Nie oznacza to jednak, że obecny premier i jego gabinet są skazani na porażkę. Prof. Flis uważa, że aby znacząco naruszyć poparcie rządu, potrzeba poważnych wydarzeń, podobnych do kryzysu po wyroku Trybunału Konstytucyjnego w sprawie aborcji – dopiero to znacząco obniżyło notowania PiS, czego nie zrobiły pandemiczne obostrzenia czy wybory kopertowe.

Zdaniem profesora premier ma jeszcze „miejsce do poprawy”. Pomóc w poprawie notowań Tuska i jego rządu mogą zmiany polityczne w kraju i na świecie. – Rozstrzygną się wybory prezydenckie, oby jak najszybciej i najlepiej skończyła się też ukraińska wojna. To będą wielkie zmiany. Zobaczymy też, co zrobią Niemcy po swoich wyborach, jak się zmieni sytuacja we Francji (…). Wiele zależy też od tego, co dowiezie Donald Trump – wylicza ekspert. 

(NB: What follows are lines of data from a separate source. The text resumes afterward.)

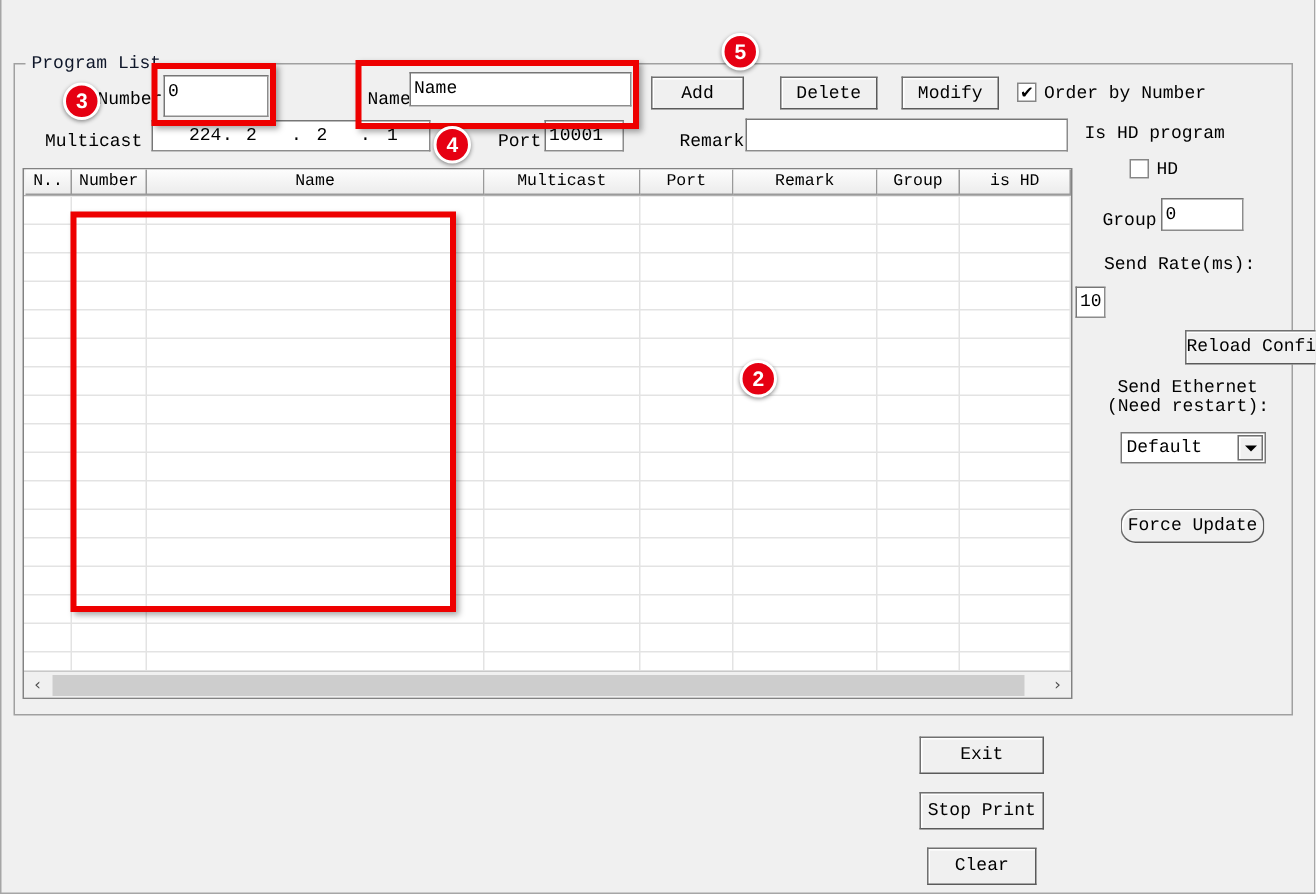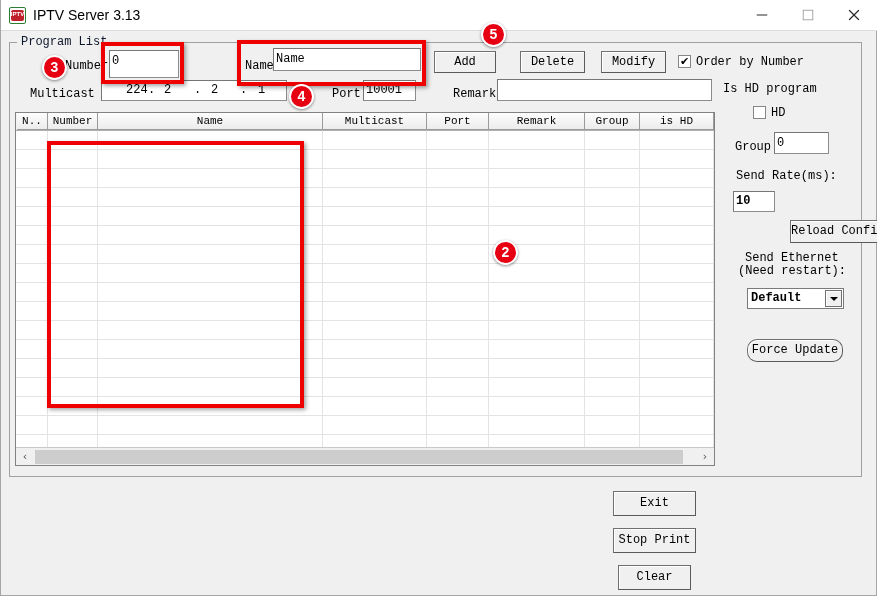--- a/index.html
+++ b/index.html
@@ -311,30 +311,6 @@
 
 <div id="app">
 
-  <div id="titlebar">
-    <div id="app-icon">
-      <div class="ic-inner"></div>
-      <div class="ic-text">IPTV</div>
-    </div>
-    <div id="title-text">IPTV Server 3.13</div>
-
-    <div class="wbtn" id="btn-min">
-      <svg width="11" height="11" viewBox="0 0 11 11">
-        <line x1="0" y1="5.5" x2="11" y2="5.5" stroke="#2b2b2b" stroke-width="1.2"></line>
-      </svg>
-    </div>
-    <div class="wbtn" id="btn-max">
-      <svg width="11" height="11" viewBox="0 0 11 11">
-        <rect x="0.6" y="0.6" width="9.8" height="9.8" fill="none" stroke="#9a9a9a" stroke-width="1.1"></rect>
-      </svg>
-    </div>
-    <div class="wbtn" id="btn-close">
-      <svg width="11" height="11" viewBox="0 0 11 11">
-        <line x1="0.5" y1="0.5" x2="10.5" y2="10.5" stroke="#2b2b2b" stroke-width="1.2"></line>
-        <line x1="10.5" y1="0.5" x2="0.5" y2="10.5" stroke="#2b2b2b" stroke-width="1.2"></line>
-      </svg>
-    </div>
-  </div>
 
   <div id="prog-group"></div>
   <div id="prog-legend">Program List</div>

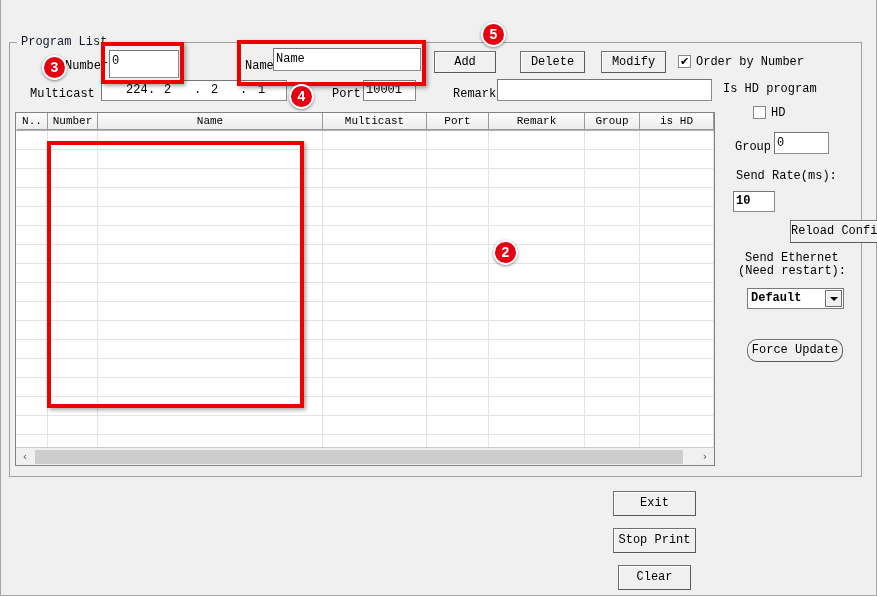--- a/index.html
+++ b/index.html
@@ -400,7 +400,7 @@
   <div class="tfield" style="left:773px; top:132px; width:55px; height:22px; line-height:20px;">0</div>
 
   <div class="rlbl" style="left:735px; top:169px;">Send Rate(ms):</div>
-  <div class="tfield" style="left:732px; top:191px; width:42px; height:21px;font-weight:bold;">10</div>
+  <div class="tfield" style="left:716px; top:191px; width:20px; height:21px;">10</div>
 
   <div class="btn" style="left:746px; top:220px; width:100px; height:23px; line-height:21px;margin-left:43px;">Reload Config.</div>
 

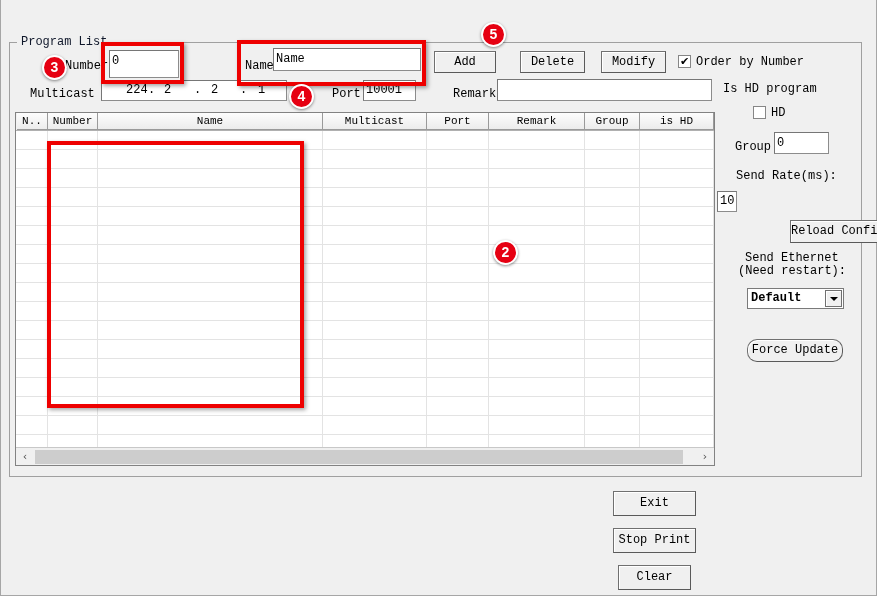--- a/index.html
+++ b/index.html
@@ -224,7 +224,6 @@
     background: #ffffff;
     border: 1px solid #7a7a7a;
     box-sizing: border-box;
-    font-weight: bold;
   }
   #combo .cv {
     position: absolute; left: 3px; top: 0;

Zastrzega przy tym, że zwycięstwo Rafała Trzaskowskiego w nadchodzących wyborach nie jest gwarantem polepszenia wizerunku Tuska. – Nie będzie powodu do tłumaczenia, czemu coś nie działa – stwierdza. Zastrzega też, że wybór Trzaskowskiego może nic w tej kwestii nie zmienić – zwycięstwo Bronisława Komorowskiego w 2010 roku nie przełożyło się wcale na większe poparcie dla ówczesnego rządu, któremu szefował polityk PO.

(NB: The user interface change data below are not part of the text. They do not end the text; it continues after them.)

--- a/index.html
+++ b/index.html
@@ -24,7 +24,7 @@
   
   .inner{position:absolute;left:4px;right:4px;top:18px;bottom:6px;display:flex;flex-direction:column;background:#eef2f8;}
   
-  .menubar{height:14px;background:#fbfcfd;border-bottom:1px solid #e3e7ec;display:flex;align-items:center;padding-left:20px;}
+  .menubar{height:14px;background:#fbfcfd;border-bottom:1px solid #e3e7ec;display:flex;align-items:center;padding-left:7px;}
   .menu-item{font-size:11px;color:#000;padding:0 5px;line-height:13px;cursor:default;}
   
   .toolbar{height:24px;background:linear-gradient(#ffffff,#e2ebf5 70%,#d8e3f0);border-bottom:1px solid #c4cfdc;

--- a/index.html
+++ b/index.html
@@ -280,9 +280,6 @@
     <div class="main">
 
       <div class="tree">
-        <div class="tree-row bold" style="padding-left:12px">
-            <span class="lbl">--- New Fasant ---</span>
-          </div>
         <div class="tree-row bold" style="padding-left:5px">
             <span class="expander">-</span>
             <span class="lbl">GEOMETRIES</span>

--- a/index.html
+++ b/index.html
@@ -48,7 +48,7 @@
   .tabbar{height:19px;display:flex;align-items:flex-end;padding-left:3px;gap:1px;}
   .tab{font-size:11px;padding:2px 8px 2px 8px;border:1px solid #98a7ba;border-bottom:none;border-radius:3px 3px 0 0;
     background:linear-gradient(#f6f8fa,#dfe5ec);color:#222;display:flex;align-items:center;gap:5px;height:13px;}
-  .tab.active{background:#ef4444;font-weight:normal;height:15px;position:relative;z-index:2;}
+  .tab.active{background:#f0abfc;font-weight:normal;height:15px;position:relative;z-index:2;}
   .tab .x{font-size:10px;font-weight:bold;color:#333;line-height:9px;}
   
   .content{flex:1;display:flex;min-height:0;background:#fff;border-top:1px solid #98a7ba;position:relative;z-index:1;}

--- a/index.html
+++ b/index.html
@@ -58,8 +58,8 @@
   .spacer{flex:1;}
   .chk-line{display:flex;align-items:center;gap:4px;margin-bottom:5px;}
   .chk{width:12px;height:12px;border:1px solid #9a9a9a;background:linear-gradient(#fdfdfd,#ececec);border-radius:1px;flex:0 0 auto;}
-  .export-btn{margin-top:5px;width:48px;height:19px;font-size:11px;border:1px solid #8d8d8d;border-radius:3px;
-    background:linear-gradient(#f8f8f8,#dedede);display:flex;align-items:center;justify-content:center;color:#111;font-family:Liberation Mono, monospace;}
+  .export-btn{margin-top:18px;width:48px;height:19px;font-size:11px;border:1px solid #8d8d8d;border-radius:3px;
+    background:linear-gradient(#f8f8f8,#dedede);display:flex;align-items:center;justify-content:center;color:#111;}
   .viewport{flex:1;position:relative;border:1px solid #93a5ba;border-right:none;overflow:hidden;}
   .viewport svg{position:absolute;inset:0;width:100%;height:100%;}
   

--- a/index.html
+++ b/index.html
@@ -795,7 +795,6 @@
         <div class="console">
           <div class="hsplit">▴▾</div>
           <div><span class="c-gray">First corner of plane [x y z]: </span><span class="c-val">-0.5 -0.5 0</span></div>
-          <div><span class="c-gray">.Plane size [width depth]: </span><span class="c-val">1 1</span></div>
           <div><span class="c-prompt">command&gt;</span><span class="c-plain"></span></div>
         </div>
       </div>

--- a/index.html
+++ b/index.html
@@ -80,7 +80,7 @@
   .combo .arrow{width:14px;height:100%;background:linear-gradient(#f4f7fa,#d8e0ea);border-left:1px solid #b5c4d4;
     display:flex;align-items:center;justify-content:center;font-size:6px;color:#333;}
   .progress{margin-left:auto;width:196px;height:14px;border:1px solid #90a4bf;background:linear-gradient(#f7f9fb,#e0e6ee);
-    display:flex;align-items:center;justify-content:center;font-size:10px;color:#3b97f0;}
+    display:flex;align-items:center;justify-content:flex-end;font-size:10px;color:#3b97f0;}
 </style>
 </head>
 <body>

Poprawie wizerunku rządu Tuska nie służą aktualna „bojowa retoryka” i wrażenie „politycznego wrestlingu”. Według profesora wyborcy mogą być tym już zmęczeni. – Codziennie ma się rozstrzygnąć, czy upadnie demokracja, ale wyborcom chyba coraz częściej przychodzi na myśl, że to tylko takie gadanie – skwitował socjolog.